### Exercise prompt
Each record should be copied exactly into the answer, and no picture should go with it.

***** Records for the exercise

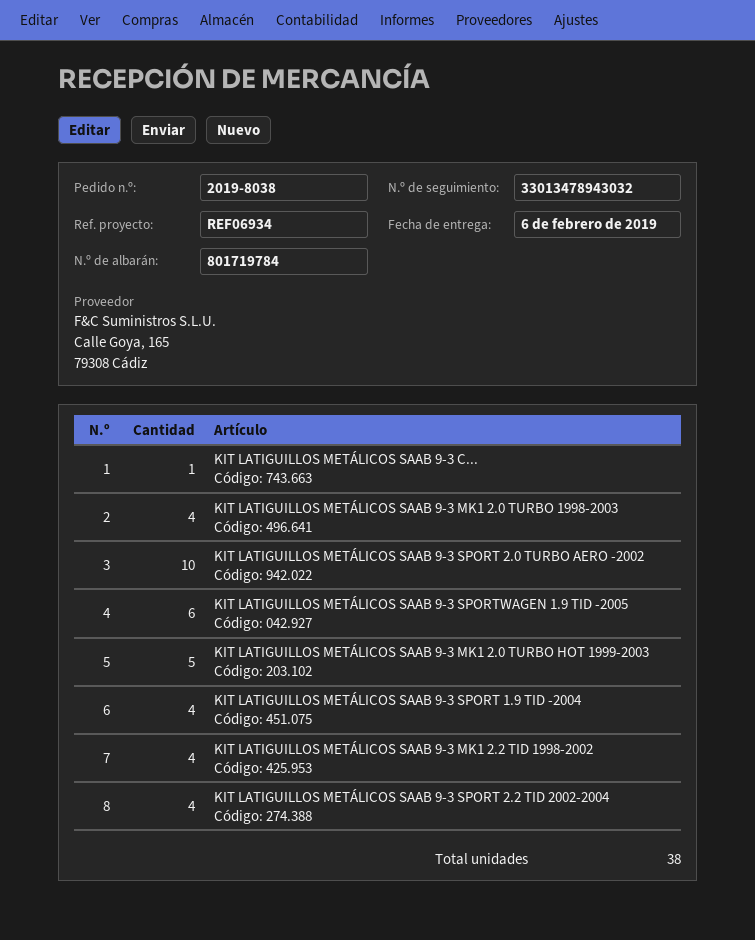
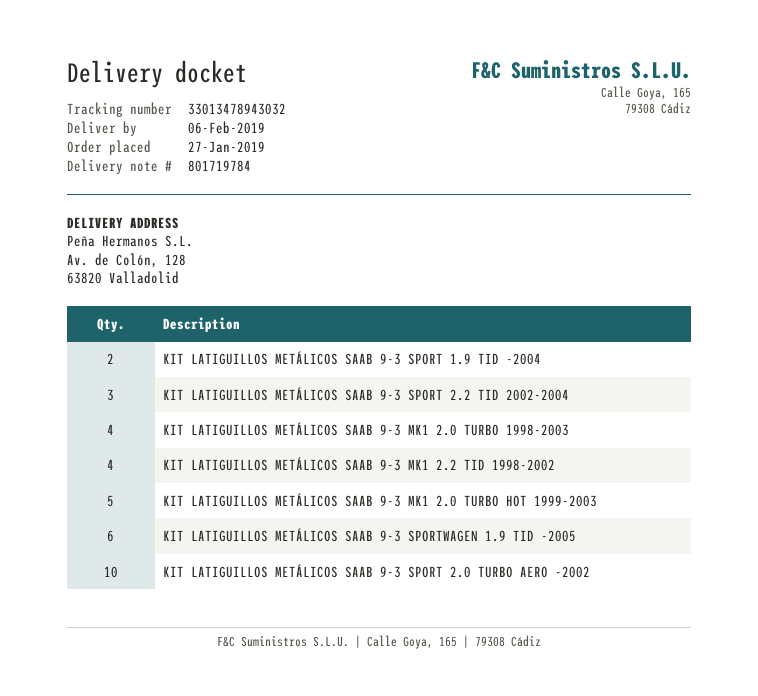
KIT LATIGUILLOS METÁLICOS SAAB 9-3 C...: 1 -> none
KIT LATIGUILLOS METÁLICOS SAAB 9-3 SPORT 1.9 TID -2004: 4 -> 2
KIT LATIGUILLOS METÁLICOS SAAB 9-3 SPORT 2.2 TID 2002-2004: 4 -> 3

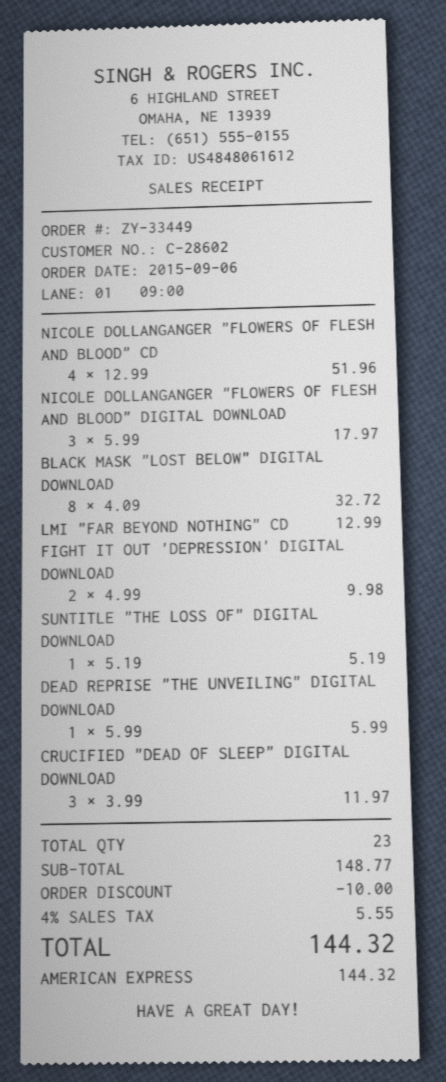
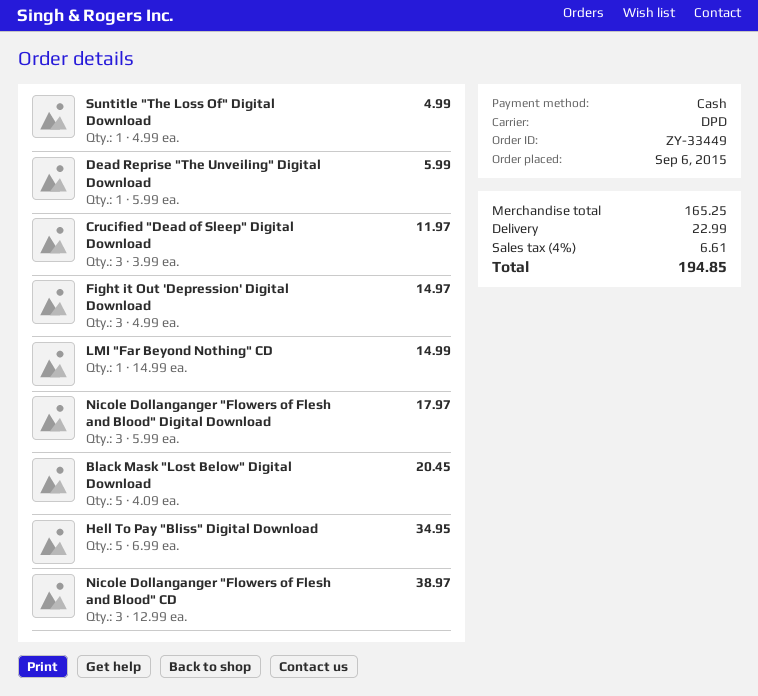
payment method: American Express -> cash
NICOLE DOLLANGANGER "FLOWERS OF FLESH AND BLOOD" CD: 4 x 12.99 = 51.96 -> 3 x 12.99 = 38.97
BLACK MASK "LOST BELOW" DIGITAL DOWNLOAD: 8 x 4.09 = 32.72 -> 5 x 4.09 = 20.45
LMI "FAR BEYOND NOTHING" CD: 1 x 12.99 = 12.99 -> 1 x 14.99 = 14.99
FIGHT IT OUT 'DEPRESSION' DIGITAL DOWNLOAD: 2 x 4.99 = 9.98 -> 3 x 4.99 = 14.97
SUNTITLE "THE LOSS OF" DIGITAL DOWNLOAD: 1 x 5.19 = 5.19 -> 1 x 4.99 = 4.99
Hell To Pay "Bliss" Digital Download: none -> 5 x 6.99 = 34.95
subtotal: 148.77 -> 165.25
discount: 10.00 -> none
shipping: none -> 22.99
tax: 4% = 5.55 -> 4% = 6.61
total: 144.32 -> 194.85

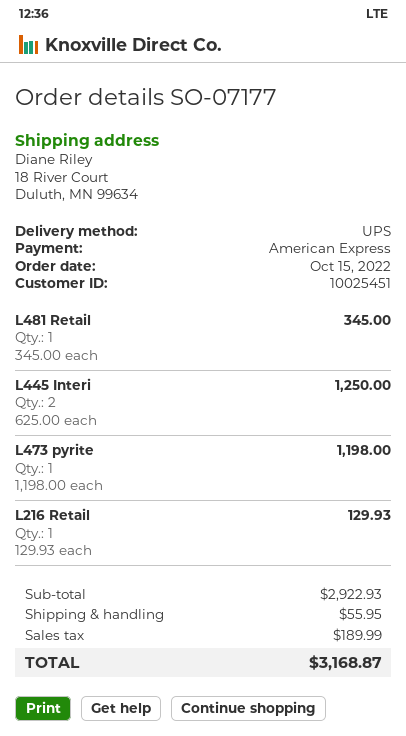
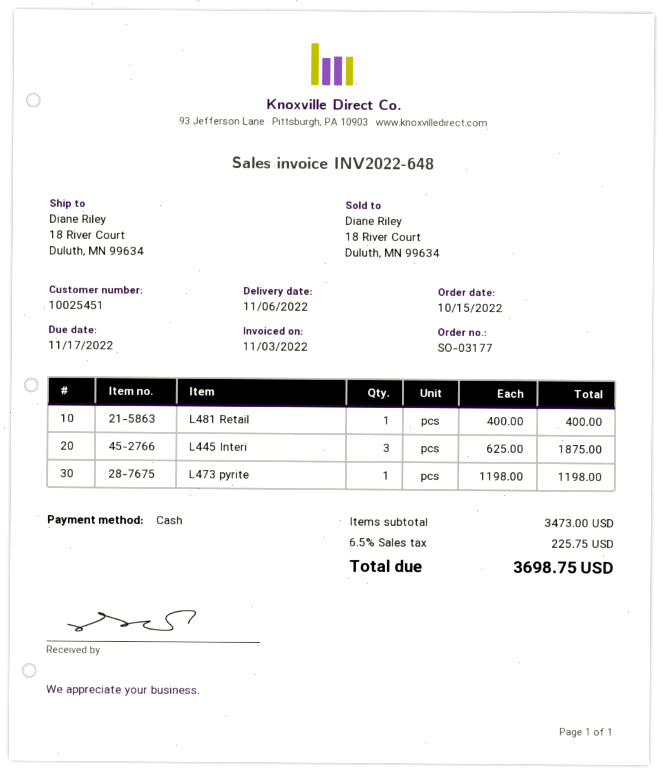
order number: SO-07177 -> SO-03177
payment method: American Express -> cash
L481 Retail: 1 x 345.00 = 345.00 -> 1 x 400.00 = 400.00
L445 Interi: 2 x 625.00 = 1250.00 -> 3 x 625.00 = 1875.00
L216 Retail: 1 x 129.93 = 129.93 -> none
subtotal: 2922.93 -> 3473.00
shipping: 55.95 -> none
tax: 189.99 -> 225.75
total: 3168.87 -> 3698.75

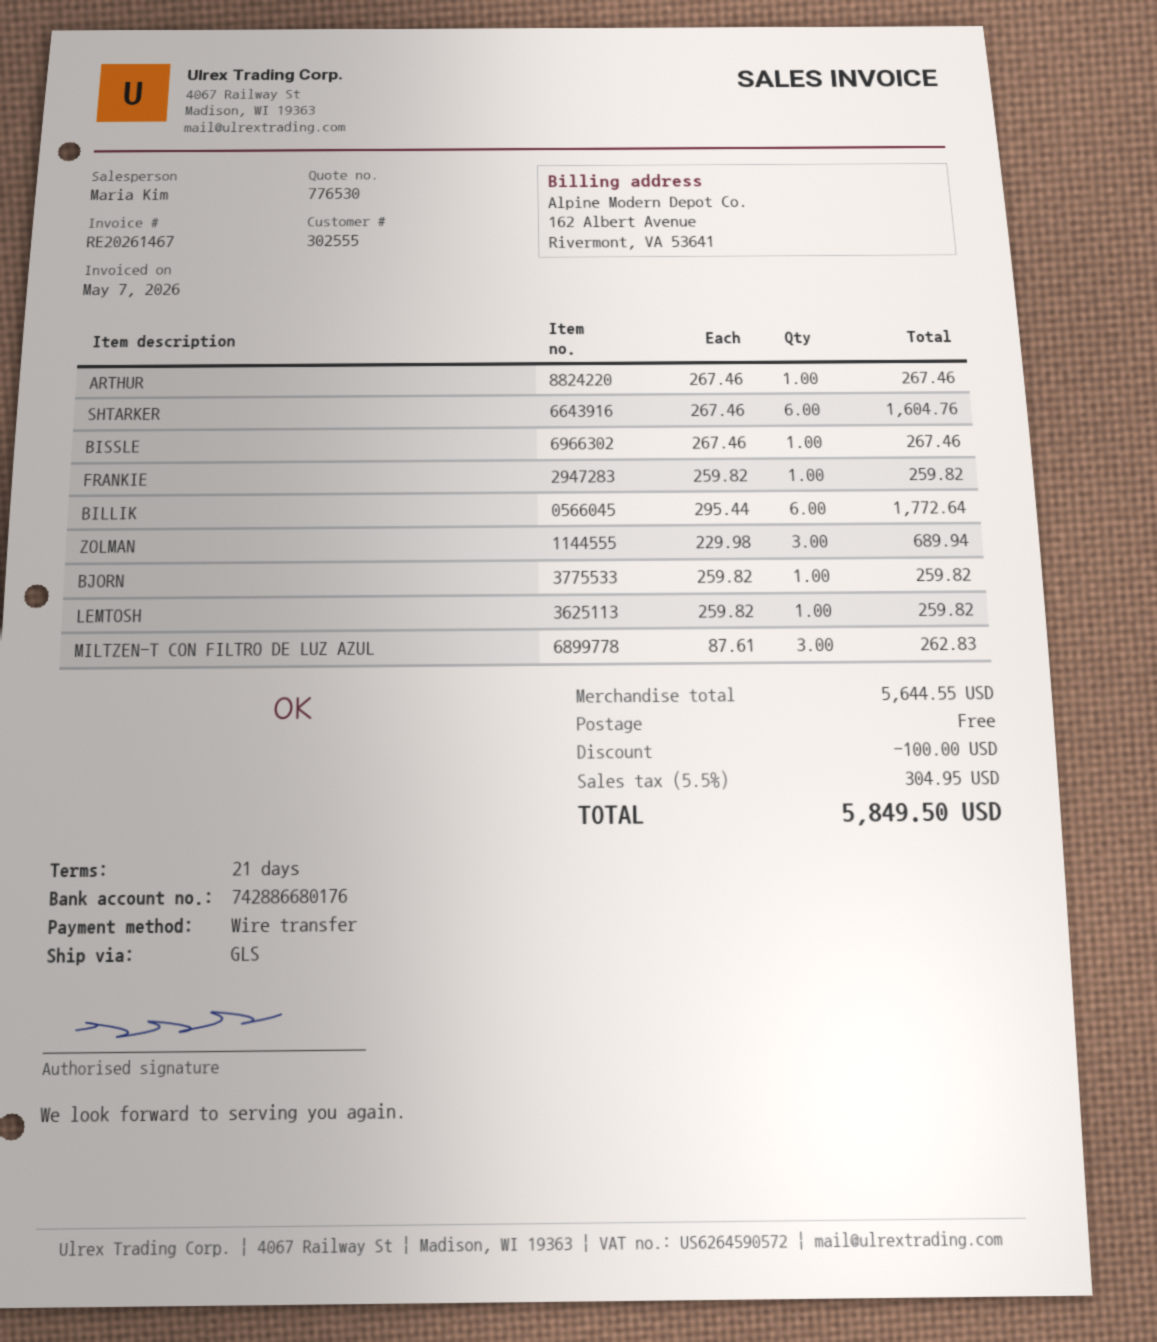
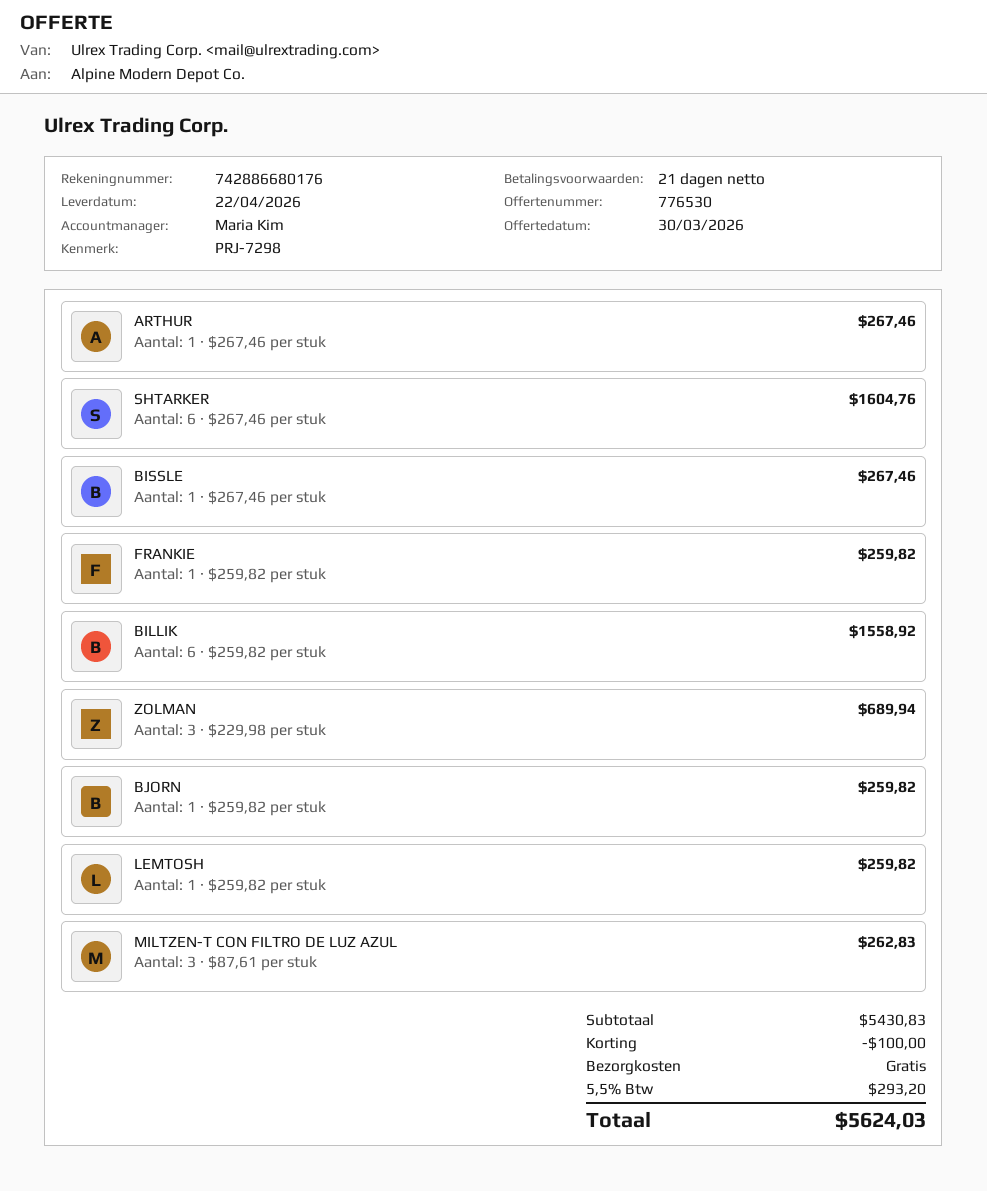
BILLIK: 6 x 295.44 = 1772.64 -> 6 x 259.82 = 1558.92
subtotal: 5644.55 -> 5430.83
tax: 5.5% = 304.95 -> 5.5% = 293.20
total: 5849.50 -> 5624.03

**********

### Your solution
KIT LATIGUILLOS METÁLICOS SAAB 9-3 C...: 1 -> none
KIT LATIGUILLOS METÁLICOS SAAB 9-3 SPORT 1.9 TID -2004: 4 -> 2
KIT LATIGUILLOS METÁLICOS SAAB 9-3 SPORT 2.2 TID 2002-2004: 4 -> 3

payment method: American Express -> cash
NICOLE DOLLANGANGER "FLOWERS OF FLESH AND BLOOD" CD: 4 x 12.99 = 51.96 -> 3 x 12.99 = 38.97
BLACK MASK "LOST BELOW" DIGITAL DOWNLOAD: 8 x 4.09 = 32.72 -> 5 x 4.09 = 20.45
LMI "FAR BEYOND NOTHING" CD: 1 x 12.99 = 12.99 -> 1 x 14.99 = 14.99
FIGHT IT OUT 'DEPRESSION' DIGITAL DOWNLOAD: 2 x 4.99 = 9.98 -> 3 x 4.99 = 14.97
SUNTITLE "THE LOSS OF" DIGITAL DOWNLOAD: 1 x 5.19 = 5.19 -> 1 x 4.99 = 4.99
Hell To Pay "Bliss" Digital Download: none -> 5 x 6.99 = 34.95
subtotal: 148.77 -> 165.25
discount: 10.00 -> none
shipping: none -> 22.99
tax: 4% = 5.55 -> 4% = 6.61
total: 144.32 -> 194.85

order number: SO-07177 -> SO-03177
payment method: American Express -> cash
L481 Retail: 1 x 345.00 = 345.00 -> 1 x 400.00 = 400.00
L445 Interi: 2 x 625.00 = 1250.00 -> 3 x 625.00 = 1875.00
L216 Retail: 1 x 129.93 = 129.93 -> none
subtotal: 2922.93 -> 3473.00
shipping: 55.95 -> none
tax: 189.99 -> 225.75
total: 3168.87 -> 3698.75

BILLIK: 6 x 295.44 = 1772.64 -> 6 x 259.82 = 1558.92
subtotal: 5644.55 -> 5430.83
tax: 5.5% = 304.95 -> 5.5% = 293.20
total: 5849.50 -> 5624.03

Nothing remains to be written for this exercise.